[Screenshot and code edit data]
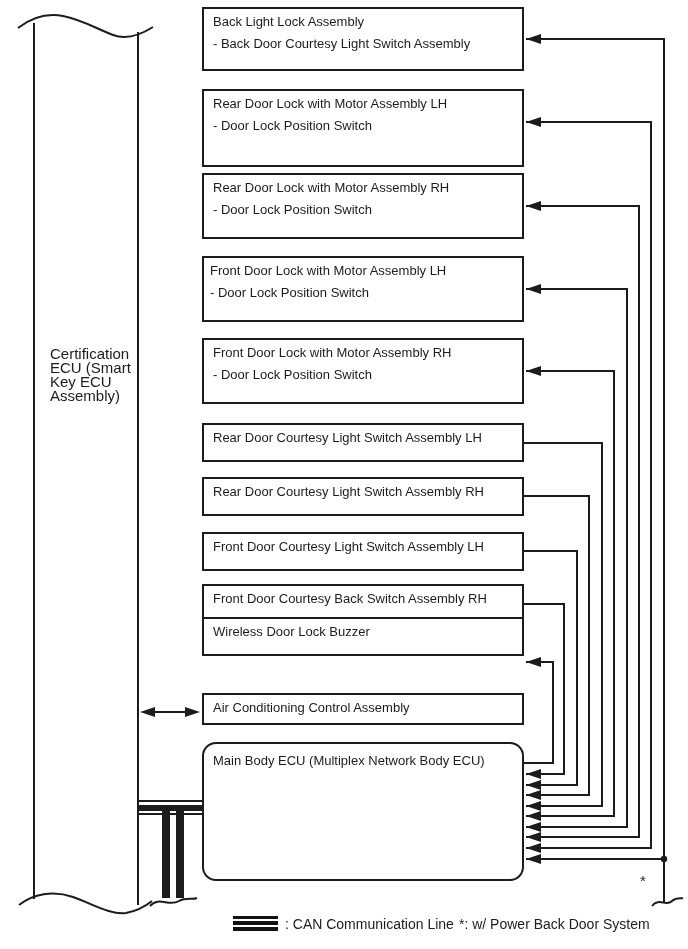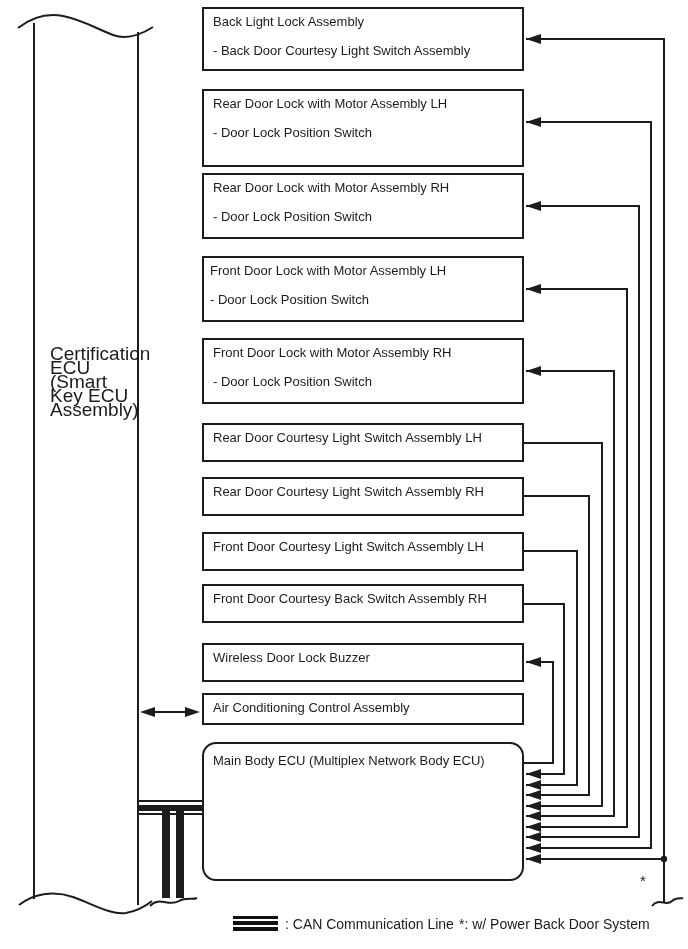--- a/index.html
+++ b/index.html
@@ -6,26 +6,26 @@
   #canvas{
     position:relative;width:688px;height:949px;background:#ffffff;overflow:hidden;
     font-family:"Liberation Sans", sans-serif;color:#1c1c1c;
   }
   svg.wiring{position:absolute;left:0;top:0;width:688px;height:949px;}
   .comp-box{
     position:absolute;left:202px;width:322px;box-sizing:border-box;
     border:2px solid #1c1c1c;background:#ffffff;
     padding:6px 6px 0 9px;font-size:13px;line-height:14px;
   }
-  .comp-box .l2{display:block;margin-top:15px;}
+  .comp-box .l2{display:block;margin-top:8px;}
   .comp-box .l1{display:block;}
   .rounded{border-radius:14px;padding-top:10px;}
   #ecu-label{
     position:absolute;left:50px;top:347px;width:94px;
-    font-size:19px;line-height:14px;
+    font-size:15px;line-height:14px;
   }
   #pbd-marker{
     position:absolute;left:640px;top:873px;font-size:15px;line-height:15px;
   }
   #legend{position:absolute;left:0;top:912px;width:688px;height:30px;}
   #can-symbol{position:absolute;left:233px;top:4px;width:45px;height:16px;}
   #can-symbol .stripe{background:#111;width:45px;}
   #can-symbol .s1{height:3px;margin-bottom:2px;}
   #can-symbol .s2{height:4px;margin-bottom:2px;}
   #can-symbol .s3{height:4px;}
@@ -118,21 +118,21 @@
   </div>
   <div class="comp-box" style="top:477px;height:39px;">
     <span class="l1">Rear Door Courtesy Light Switch Assembly RH</span>
   </div>
   <div class="comp-box" style="top:532px;height:39px;">
     <span class="l1">Front Door Courtesy Light Switch Assembly LH</span>
   </div>
   <div class="comp-box" style="top:584px;height:39px;">
     <span class="l1">Front Door Courtesy Back Switch Assembly RH</span>
   </div>
-  <div class="comp-box" style="top:643px;height:39px;">
+  <div class="comp-box" style="top:617px;height:39px;">
     <span class="l1">Wireless Door Lock Buzzer</span>
   </div>
   <div class="comp-box" style="top:693px;height:32px;">
     <span class="l1">Air Conditioning Control Assembly</span>
   </div>
   <div class="comp-box rounded" style="top:742px;height:139px;">
     <span class="l1">Main Body ECU (Multiplex Network Body ECU)</span>
   </div>
 
   <div id="ecu-label">Certification ECU (Smart Key ECU Assembly)</div>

**Try it**
Copy the data exactly. Any picture it contains is to be omitted.

**Completed exercise**
--- a/index.html
+++ b/index.html
@@ -6,26 +6,26 @@
   #canvas{
     position:relative;width:688px;height:949px;background:#ffffff;overflow:hidden;
     font-family:"Liberation Sans", sans-serif;color:#1c1c1c;
   }
   svg.wiring{position:absolute;left:0;top:0;width:688px;height:949px;}
   .comp-box{
     position:absolute;left:202px;width:322px;box-sizing:border-box;
     border:2px solid #1c1c1c;background:#ffffff;
     padding:6px 6px 0 9px;font-size:13px;line-height:14px;
   }
-  .comp-box .l2{display:block;margin-top:15px;}
+  .comp-box .l2{display:block;margin-top:8px;}
   .comp-box .l1{display:block;}
   .rounded{border-radius:14px;padding-top:10px;}
   #ecu-label{
     position:absolute;left:50px;top:347px;width:94px;
-    font-size:19px;line-height:14px;
+    font-size:15px;line-height:14px;
   }
   #pbd-marker{
     position:absolute;left:640px;top:873px;font-size:15px;line-height:15px;
   }
   #legend{position:absolute;left:0;top:912px;width:688px;height:30px;}
   #can-symbol{position:absolute;left:233px;top:4px;width:45px;height:16px;}
   #can-symbol .stripe{background:#111;width:45px;}
   #can-symbol .s1{height:3px;margin-bottom:2px;}
   #can-symbol .s2{height:4px;margin-bottom:2px;}
   #can-symbol .s3{height:4px;}
@@ -118,21 +118,21 @@
   </div>
   <div class="comp-box" style="top:477px;height:39px;">
     <span class="l1">Rear Door Courtesy Light Switch Assembly RH</span>
   </div>
   <div class="comp-box" style="top:532px;height:39px;">
     <span class="l1">Front Door Courtesy Light Switch Assembly LH</span>
   </div>
   <div class="comp-box" style="top:584px;height:39px;">
     <span class="l1">Front Door Courtesy Back Switch Assembly RH</span>
   </div>
-  <div class="comp-box" style="top:643px;height:39px;">
+  <div class="comp-box" style="top:617px;height:39px;">
     <span class="l1">Wireless Door Lock Buzzer</span>
   </div>
   <div class="comp-box" style="top:693px;height:32px;">
     <span class="l1">Air Conditioning Control Assembly</span>
   </div>
   <div class="comp-box rounded" style="top:742px;height:139px;">
     <span class="l1">Main Body ECU (Multiplex Network Body ECU)</span>
   </div>
 
   <div id="ecu-label">Certification ECU (Smart Key ECU Assembly)</div>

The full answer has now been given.